▸ **DATA FOR PROCESSING**:

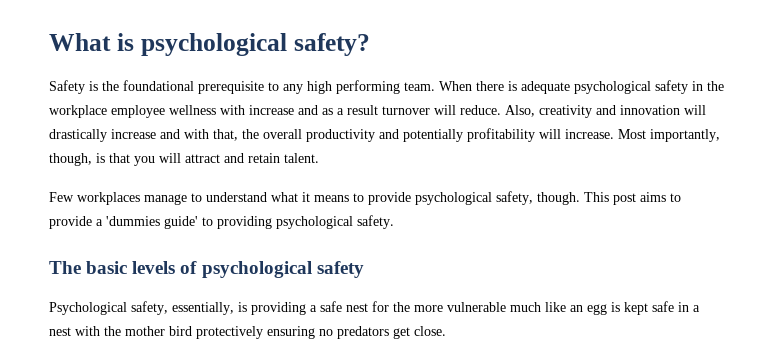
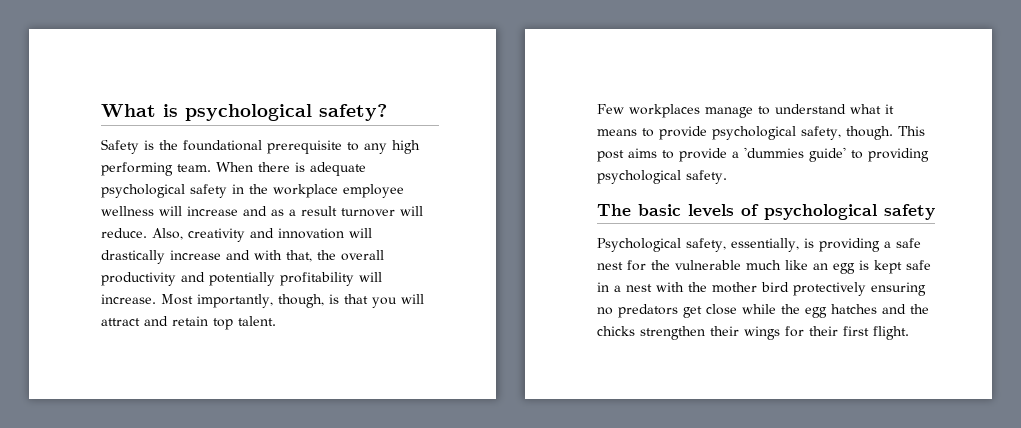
- When there is adequate psychological safety in the workplace employee wellness with increase and as a result turnover will reduce.
+ When there is adequate psychological safety in the workplace employee wellness will increase and as a result turnover will reduce.
- Most importantly, though, is that you will attract and retain talent.
+ Most importantly, though, is that you will attract and retain top talent.
- Psychological safety, essentially, is providing a safe nest for the more vulnerable much like an egg is kept safe in a nest with the mother bird protectively ensuring no predators get close.
+ Psychological safety, essentially, is providing a safe nest for the vulnerable much like an egg is kept safe in a nest with the mother bird protectively ensuring no predators get close while the egg hatches and the chicks strengthen their wings for their first flight.

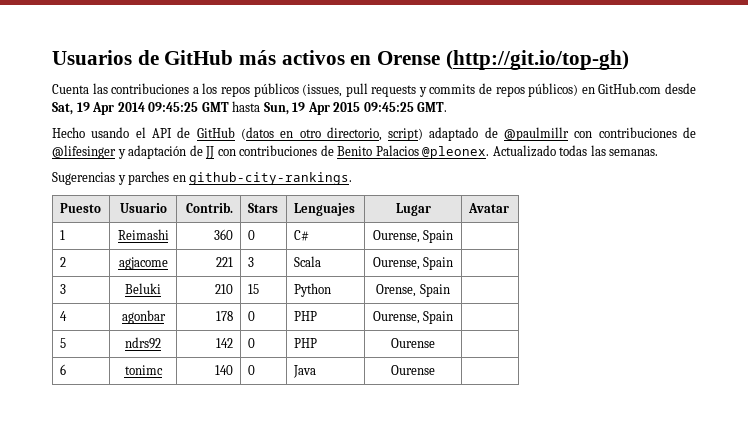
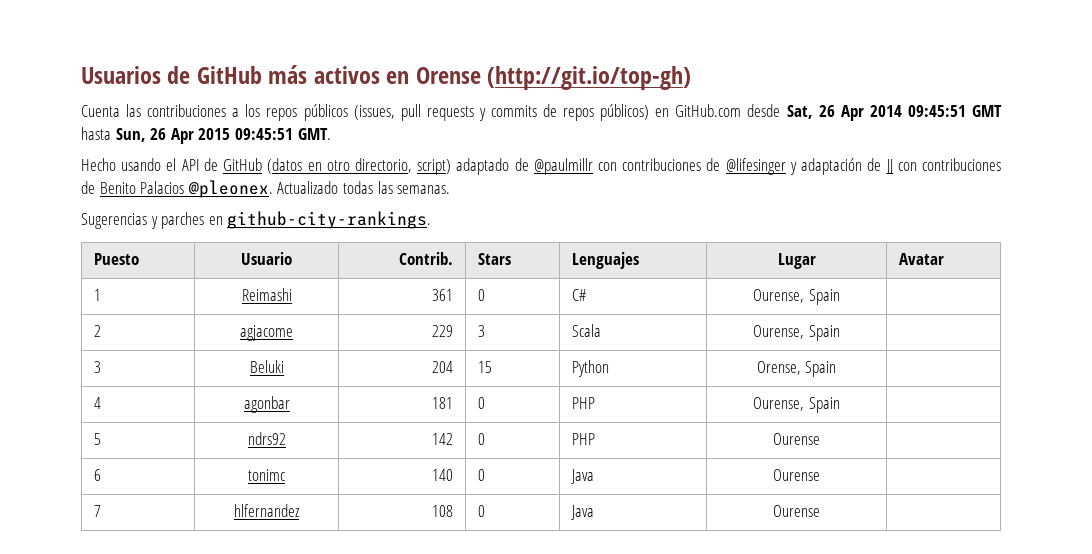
- Cuenta las contribuciones a los repos públicos (issues, pull requests y commits de repos públicos) en GitHub.com desde Sat, 19 Apr 2014 09:45:25 GMT hasta Sun, 19 Apr 2015 09:45:25 GMT.
+ Cuenta las contribuciones a los repos públicos (issues, pull requests y commits de repos públicos) en GitHub.com desde Sat, 26 Apr 2014 09:45:51 GMT hasta Sun, 26 Apr 2015 09:45:51 GMT.
- 1 | Reimashi | 360 | 0 | C# | Ourense, Spain |
+ 1 | Reimashi | 361 | 0 | C# | Ourense, Spain |
- 2 | agjacome | 221 | 3 | Scala | Ourense, Spain |
+ 2 | agjacome | 229 | 3 | Scala | Ourense, Spain |
- 3 | Beluki | 210 | 15 | Python | Orense, Spain |
+ 3 | Beluki | 204 | 15 | Python | Orense, Spain |
- 4 | agonbar | 178 | 0 | PHP | Ourense, Spain |
+ 4 | agonbar | 181 | 0 | PHP | Ourense, Spain |
+ 7 | hlfernandez | 108 | 0 | Java | Ourense |

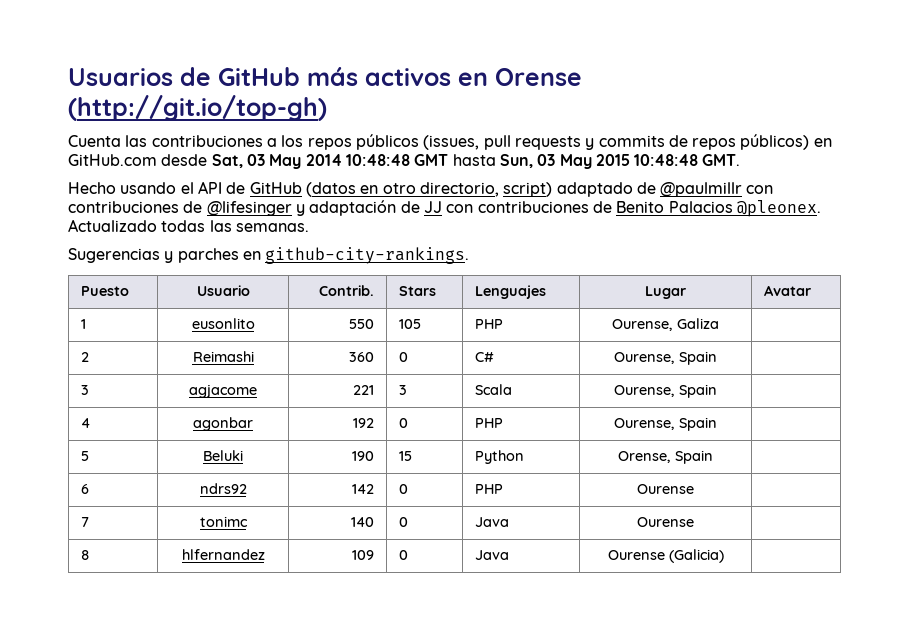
- Cuenta las contribuciones a los repos públicos (issues, pull requests y commits de repos públicos) en GitHub.com desde Sat, 26 Apr 2014 09:45:51 GMT hasta Sun, 26 Apr 2015 09:45:51 GMT.
+ Cuenta las contribuciones a los repos públicos (issues, pull requests y commits de repos públicos) en GitHub.com desde Sat, 03 May 2014 10:48:48 GMT hasta Sun, 03 May 2015 10:48:48 GMT.
- 1 | Reimashi | 361 | 0 | C# | Ourense, Spain |
+ 1 | eusonlito | 550 | 105 | PHP | Ourense, Galiza |
+ 2 | Reimashi | 360 | 0 | C# | Ourense, Spain |
- 2 | agjacome | 229 | 3 | Scala | Ourense, Spain |
+ 3 | agjacome | 221 | 3 | Scala | Ourense, Spain |
- 3 | Beluki | 204 | 15 | Python | Orense, Spain |
- 4 | agonbar | 181 | 0 | PHP | Ourense, Spain |
+ 4 | agonbar | 192 | 0 | PHP | Ourense, Spain |
- 5 | ndrs92 | 142 | 0 | PHP | Ourense |
+ 5 | Beluki | 190 | 15 | Python | Orense, Spain |
+ 6 | ndrs92 | 142 | 0 | PHP | Ourense |
- 6 | tonimc | 140 | 0 | Java | Ourense |
+ 7 | tonimc | 140 | 0 | Java | Ourense |
- 7 | hlfernandez | 108 | 0 | Java | Ourense |
+ 8 | hlfernandez | 109 | 0 | Java | Ourense (Galicia) |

▸ **PROBLEM STATEMENT**: Starting at the line that contains "- 2 | agjacome | 229", copy each line through the last line of the listing, and copy nothing else.

▸ **REPLY**:
- 2 | agjacome | 229 | 3 | Scala | Ourense, Spain |
+ 3 | agjacome | 221 | 3 | Scala | Ourense, Spain |
- 3 | Beluki | 204 | 15 | Python | Orense, Spain |
- 4 | agonbar | 181 | 0 | PHP | Ourense, Spain |
+ 4 | agonbar | 192 | 0 | PHP | Ourense, Spain |
- 5 | ndrs92 | 142 | 0 | PHP | Ourense |
+ 5 | Beluki | 190 | 15 | Python | Orense, Spain |
+ 6 | ndrs92 | 142 | 0 | PHP | Ourense |
- 6 | tonimc | 140 | 0 | Java | Ourense |
+ 7 | tonimc | 140 | 0 | Java | Ourense |
- 7 | hlfernandez | 108 | 0 | Java | Ourense |
+ 8 | hlfernandez | 109 | 0 | Java | Ourense (Galicia) |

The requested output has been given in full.